Billy Elliot explore la tension entre identité individuelle et normes sociales de genre — un garçon qui veut danser dans un milieu ouvrier où la danse est associée à la féminité et donc au rejet. Le film aborde le conflit entre générations et la transmission des rêves — le père qui a sacrifié ses aspirations à la mine et qui refuse instinctivement que son fils fasse différemment. La lutte des classes et la grève des mineurs comme contexte politique donnent au film une profondeur sociale que rares sont les films à manier avec autant de naturel. Enfin, Billy incarne le droit à la différence dans une communauté où la solidarité s'accompagne d'un conformisme étouffant.
Le père de Billy, après avoir vu son fils répéter une nuit dans le froid et compris la profondeur de sa passion, décide de briser la grève pour trouver l'argent nécessaire à son audition à la Royal Ballet School — un acte de trahison envers ses camarades qui dit l'immensité de son amour paternel. Billy réussit l'audition et entre à l'école. La toute dernière scène, qui montre Billy adulte entrant sur scène dans Le Lac des Cygnes, est l'une des plus belles notes de conclusion du cinéma britannique moderne.
Billy Elliot est simplement le nom du personnage — mais ce nom ordinaire dit quelque chose d'important : ce n'est pas «le danseur» ou «le prodige», c'est juste Billy, un gamin du nord de l'Angleterre. Ce titre sobre affirme que l'histoire racontée est d'abord celle d'un individu réel et complexe avant d'être une métaphore sur la liberté ou la classe sociale.

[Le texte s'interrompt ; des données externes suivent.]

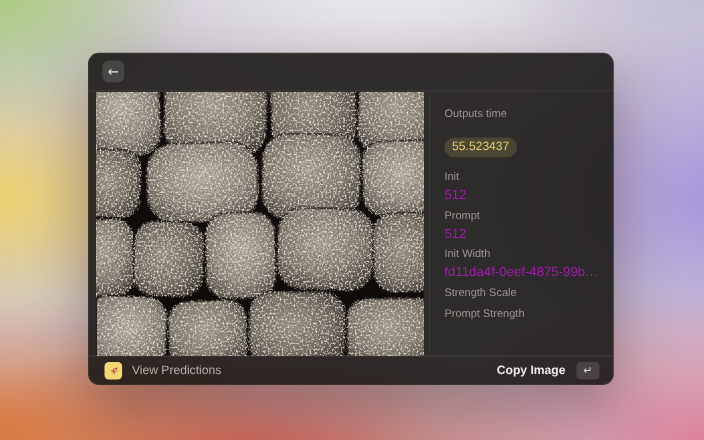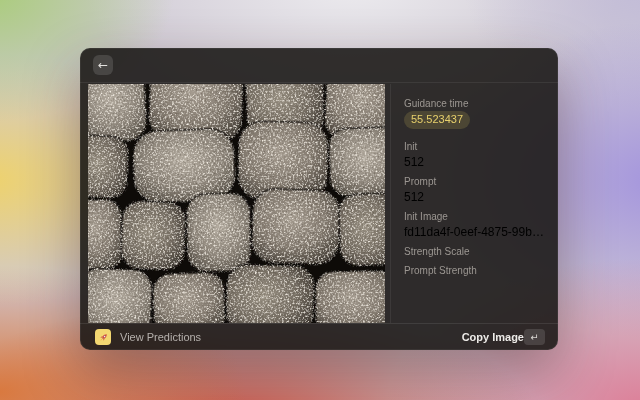"Guidance time" div.meta-label { text: Guidance -> Outputs }
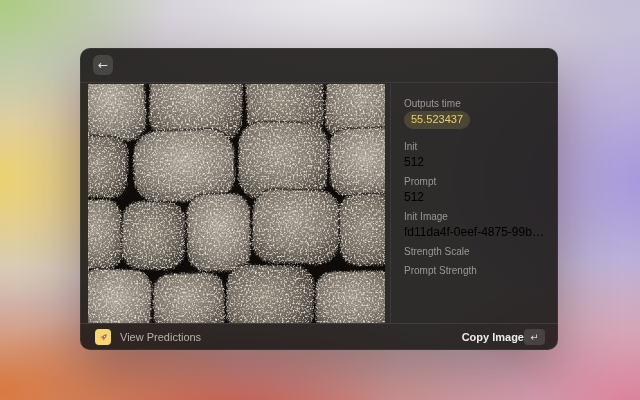"55.523437" .meta-value.tag { margin-top: 0 -> 14px }
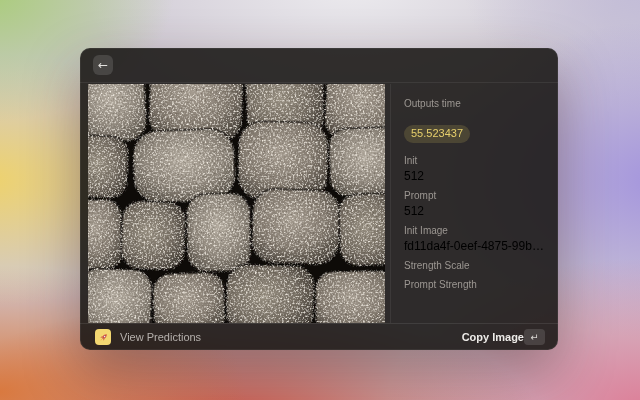"512" .meta-value { color: #000000 -> #a21caf }
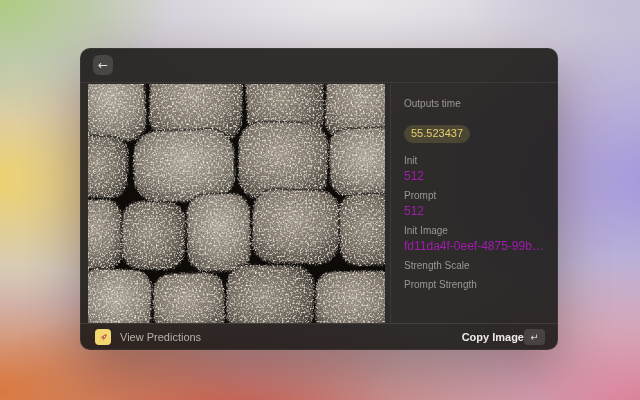"Init Image" div.meta-label { text: Image -> Width }
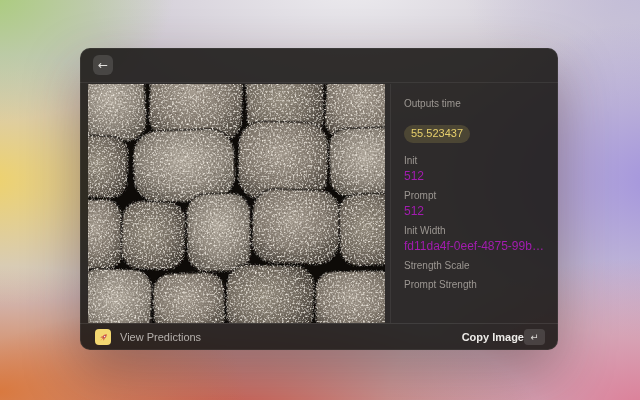"Copy Image" .ftr-right { gap: 0 -> 10px }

La bande originale de Billy Elliot est l'un de ses atouts les plus célébrés. Elle associe des classiques du rock et de la pop britanniques — Marc Bolan et T. Rex avec «Cosmic Dancer» et «Children of the Revolution», The Jam avec «Town Called Malice» — à des morceaux de ballet classique. La façon dont la musique de T. Rex accompagne les scènes de danse de Billy est particulièrement mémorable, associant la rébellion rock and roll à la grâce du ballet dans un mixte qui dit exactement qui est Billy.
Billy Elliot a engendré une comédie musicale mondiale — Billy Elliot : The Musical — avec une musique d'Elton John, créée à Londres en 2005 et jouée dans le monde entier jusqu'en 2019. Jamie Bell est devenu une star internationale, apparaissant dans des films de genre et des blockbusters. Stephen Daldry a depuis réalisé The Hours (2002), The Reader (2008) et Extremely Loud & Incredibly Close (2011). Disponible en VOD.
Billy Elliot est souvent rapproché d'autres films britanniques sur l'aspiration sociale des classes ouvrières comme The Full Monty (1997) de Peter Cattaneo — dont il partage l'Angleterre du Nord, la mine et l'humour noir — ou Brassed Off (1996) de Mark Herman. Pour les films sur des enfants prodiges qui luttent contre leur environnement, Whiplash (2014) de Damien Chazelle ou La Leçon de piano (1993) de Jane Campion partagent la même intensité autour d'une vocation artistique absolue.